**Supplied records:**

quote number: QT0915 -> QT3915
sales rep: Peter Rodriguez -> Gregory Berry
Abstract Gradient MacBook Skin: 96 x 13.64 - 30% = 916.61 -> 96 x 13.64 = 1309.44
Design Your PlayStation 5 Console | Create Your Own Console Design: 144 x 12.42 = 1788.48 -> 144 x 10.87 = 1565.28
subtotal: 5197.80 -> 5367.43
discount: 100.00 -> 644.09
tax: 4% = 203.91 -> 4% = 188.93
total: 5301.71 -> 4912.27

...

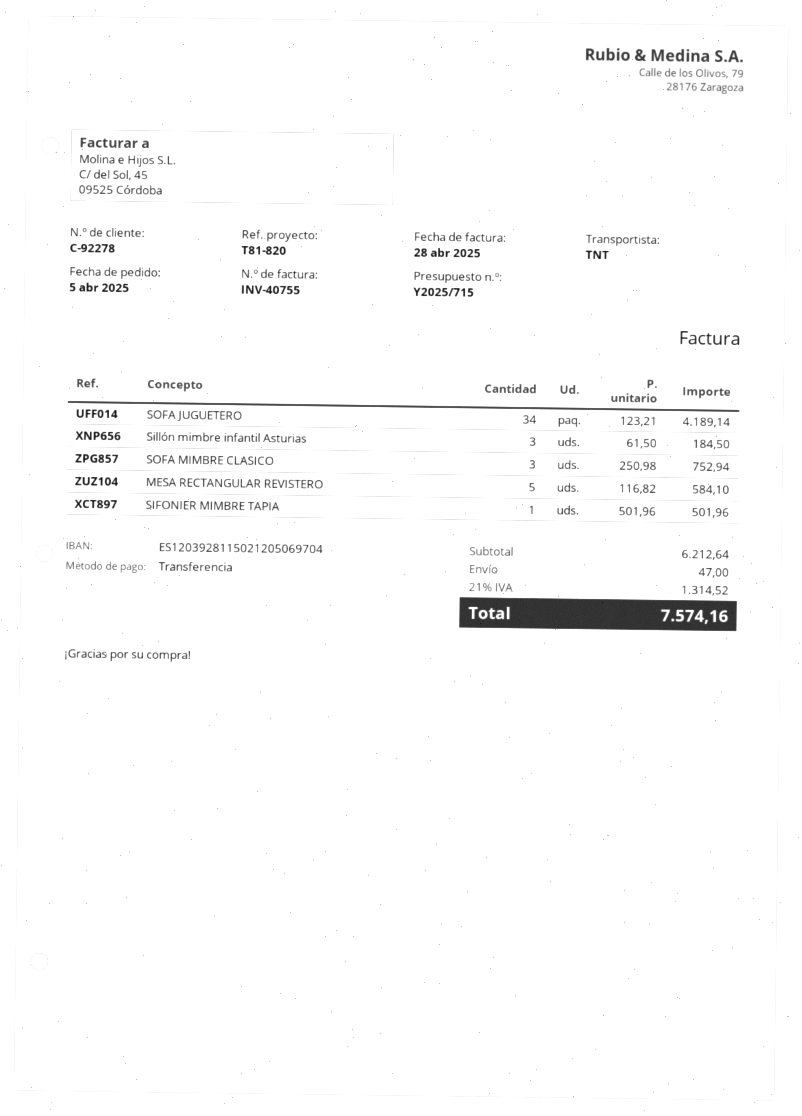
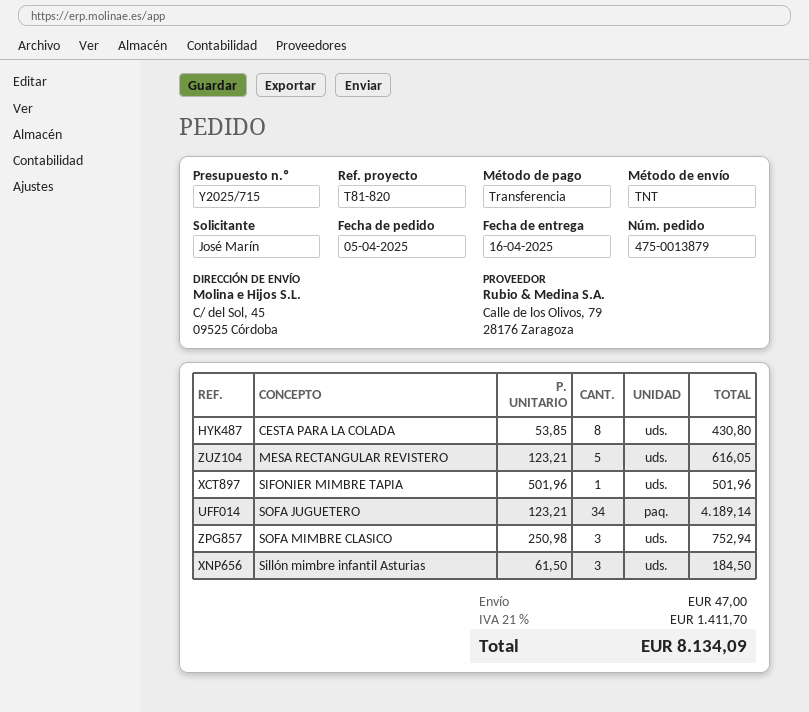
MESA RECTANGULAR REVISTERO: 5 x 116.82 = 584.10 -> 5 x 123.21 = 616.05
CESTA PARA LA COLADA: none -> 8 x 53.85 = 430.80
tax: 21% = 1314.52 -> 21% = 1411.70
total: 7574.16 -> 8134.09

**Work request:** Transcribe the records above from the line holding "quote number: QT0915 -> QT3915" down to the line holding "total: 5301.71 -> 4912.27", inclusive, without adding anything.

**Exercise result:**
quote number: QT0915 -> QT3915
sales rep: Peter Rodriguez -> Gregory Berry
Abstract Gradient MacBook Skin: 96 x 13.64 - 30% = 916.61 -> 96 x 13.64 = 1309.44
Design Your PlayStation 5 Console | Create Your Own Console Design: 144 x 12.42 = 1788.48 -> 144 x 10.87 = 1565.28
subtotal: 5197.80 -> 5367.43
discount: 100.00 -> 644.09
tax: 4% = 203.91 -> 4% = 188.93
total: 5301.71 -> 4912.27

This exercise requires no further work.